*MATERIAL FOR THIS TASK:*
__________
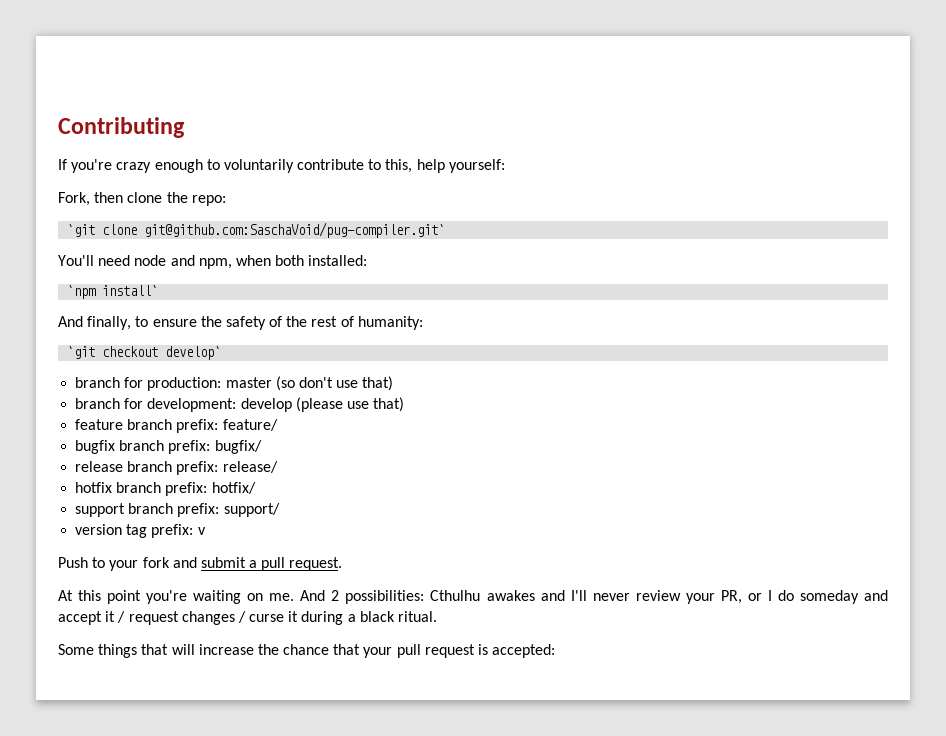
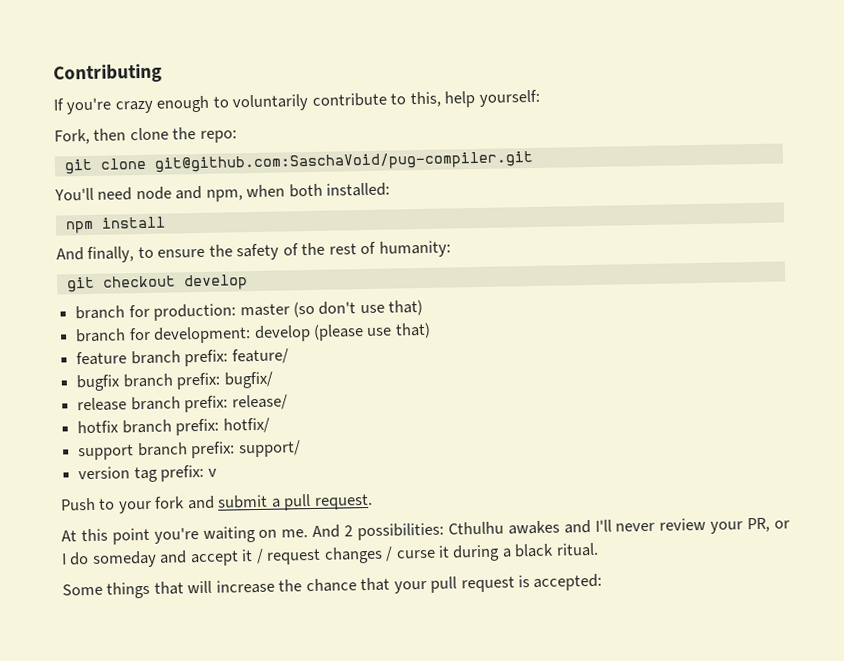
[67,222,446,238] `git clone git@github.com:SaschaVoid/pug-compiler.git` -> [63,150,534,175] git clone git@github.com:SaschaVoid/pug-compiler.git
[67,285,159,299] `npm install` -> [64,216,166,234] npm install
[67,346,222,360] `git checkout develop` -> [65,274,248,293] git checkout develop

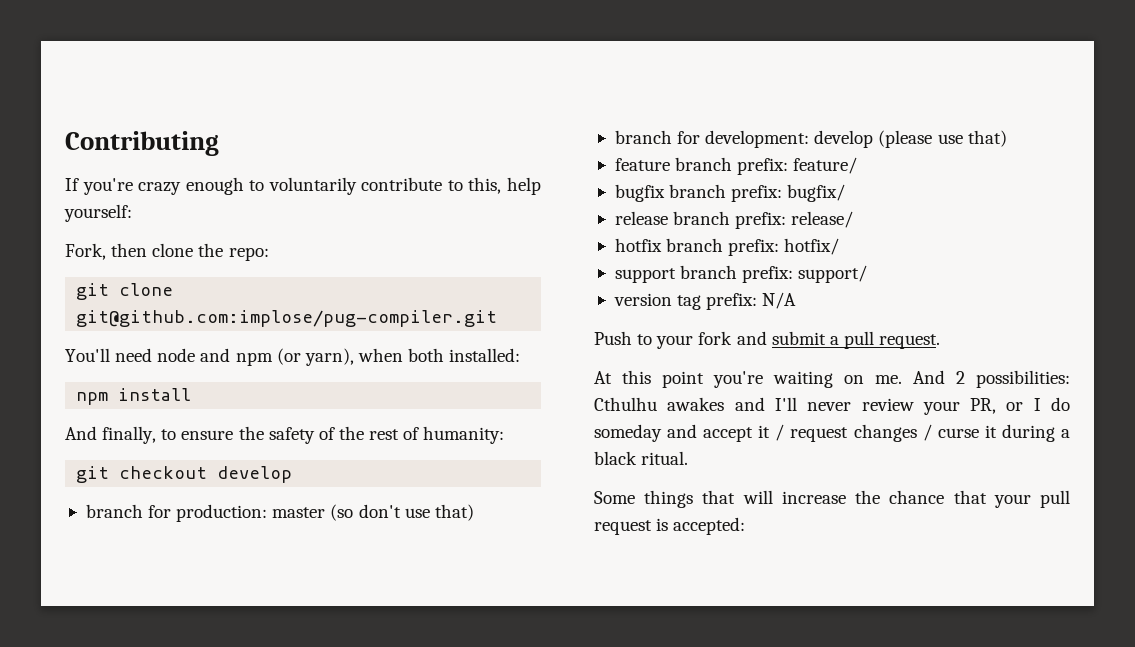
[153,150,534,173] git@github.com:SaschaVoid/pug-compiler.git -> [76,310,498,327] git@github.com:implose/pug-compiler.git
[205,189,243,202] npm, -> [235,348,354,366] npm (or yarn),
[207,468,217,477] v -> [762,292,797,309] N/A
__________
*WORK TO COMPLETE:* I would like the data above transcribed exactly, with its pictures left out.

*WRITTEN RESPONSE:*
[67,222,446,238] `git clone git@github.com:SaschaVoid/pug-compiler.git` -> [63,150,534,175] git clone git@github.com:SaschaVoid/pug-compiler.git
[67,285,159,299] `npm install` -> [64,216,166,234] npm install
[67,346,222,360] `git checkout develop` -> [65,274,248,293] git checkout develop

[153,150,534,173] git@github.com:SaschaVoid/pug-compiler.git -> [76,310,498,327] git@github.com:implose/pug-compiler.git
[205,189,243,202] npm, -> [235,348,354,366] npm (or yarn),
[207,468,217,477] v -> [762,292,797,309] N/A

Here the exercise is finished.